§ **LISTED ENTRIES**:
——

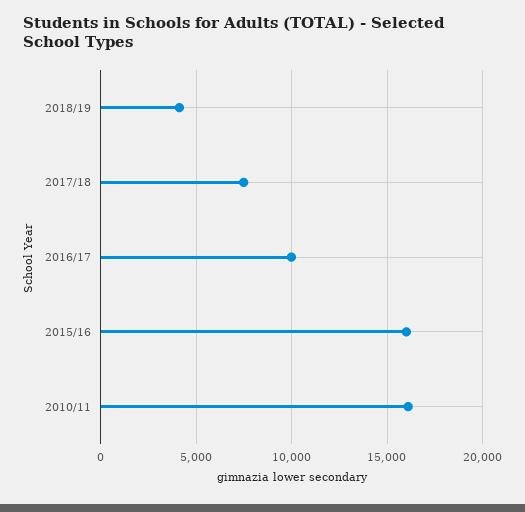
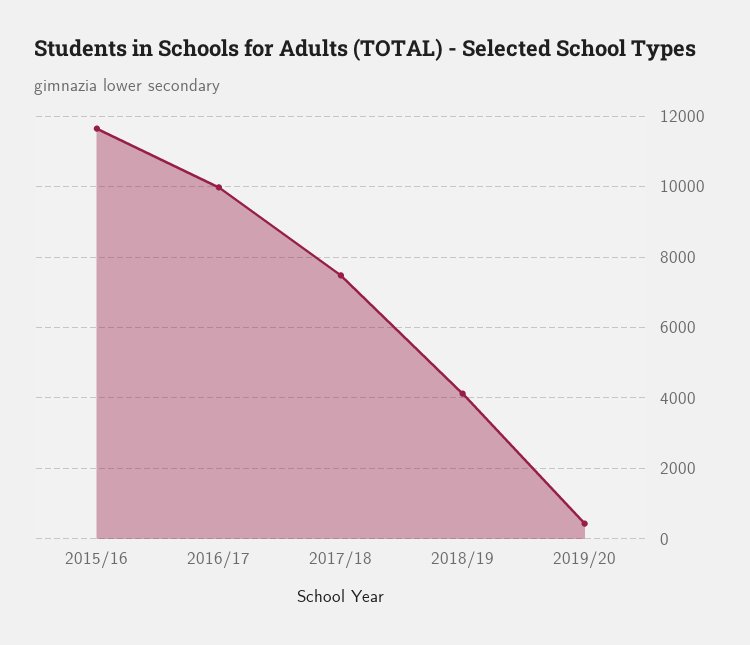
2015/16: 16000 -> 11600
2010/11: 16000 -> none
2019/20: none -> 400

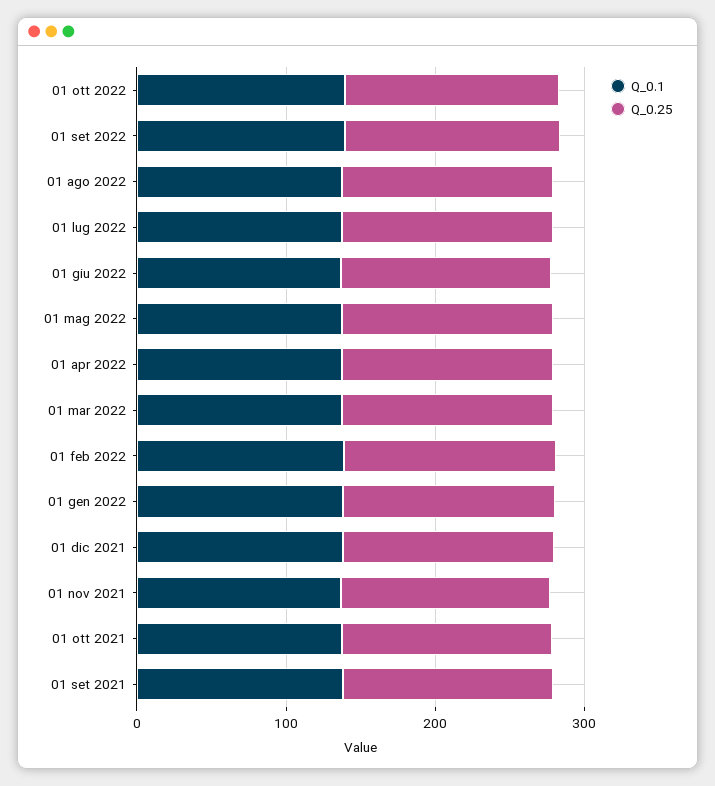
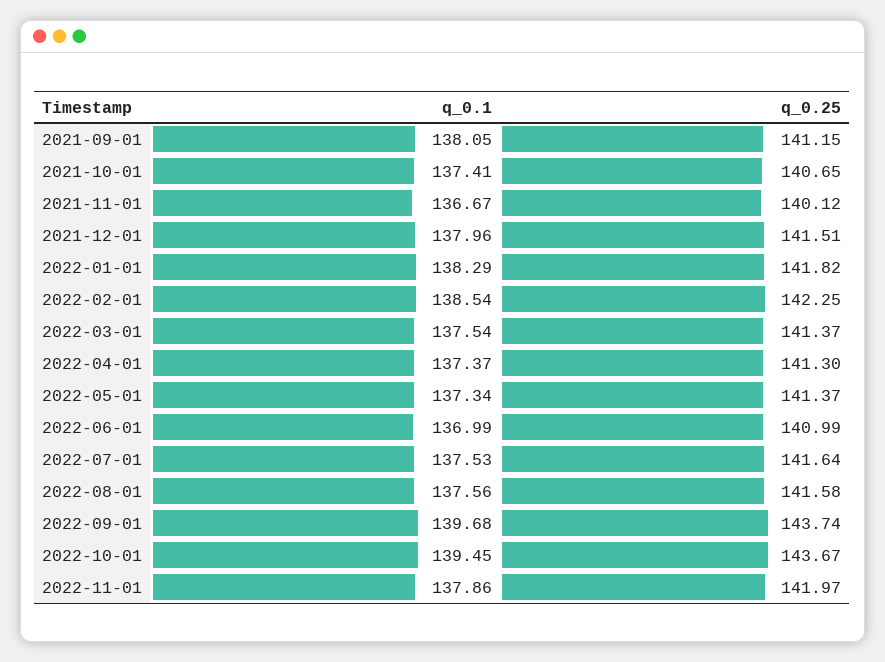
Q_0.1, 2022-11-01: none -> 137.86
Q_0.25, 2022-11-01: none -> 141.97

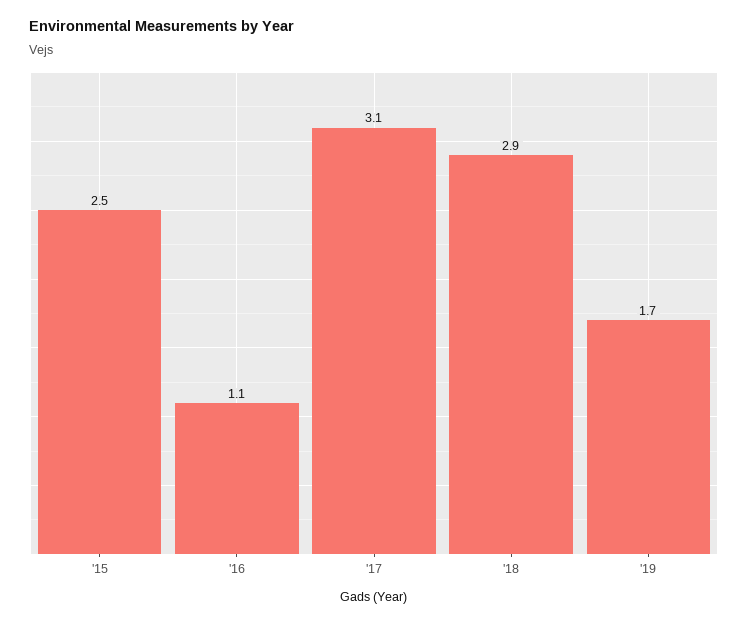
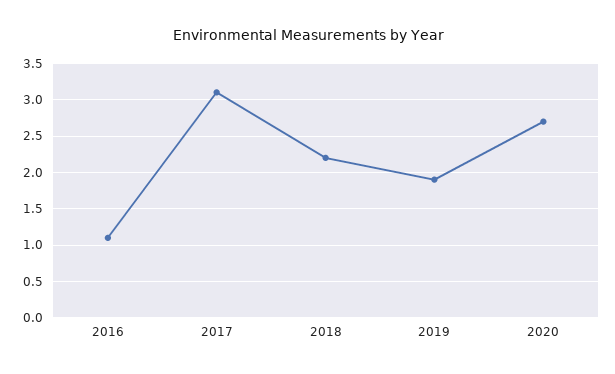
'15: 2.5 -> none
'18: 2.9 -> 2.2
'19: 1.7 -> 1.9
2020: none -> 2.7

——

§ **ACTIVITY**: Copy every entry exactly, leaving out the pictures.

§ **YOUR RESPONSE**:
2015/16: 16000 -> 11600
2010/11: 16000 -> none
2019/20: none -> 400

Q_0.1, 2022-11-01: none -> 137.86
Q_0.25, 2022-11-01: none -> 141.97

'15: 2.5 -> none
'18: 2.9 -> 2.2
'19: 1.7 -> 1.9
2020: none -> 2.7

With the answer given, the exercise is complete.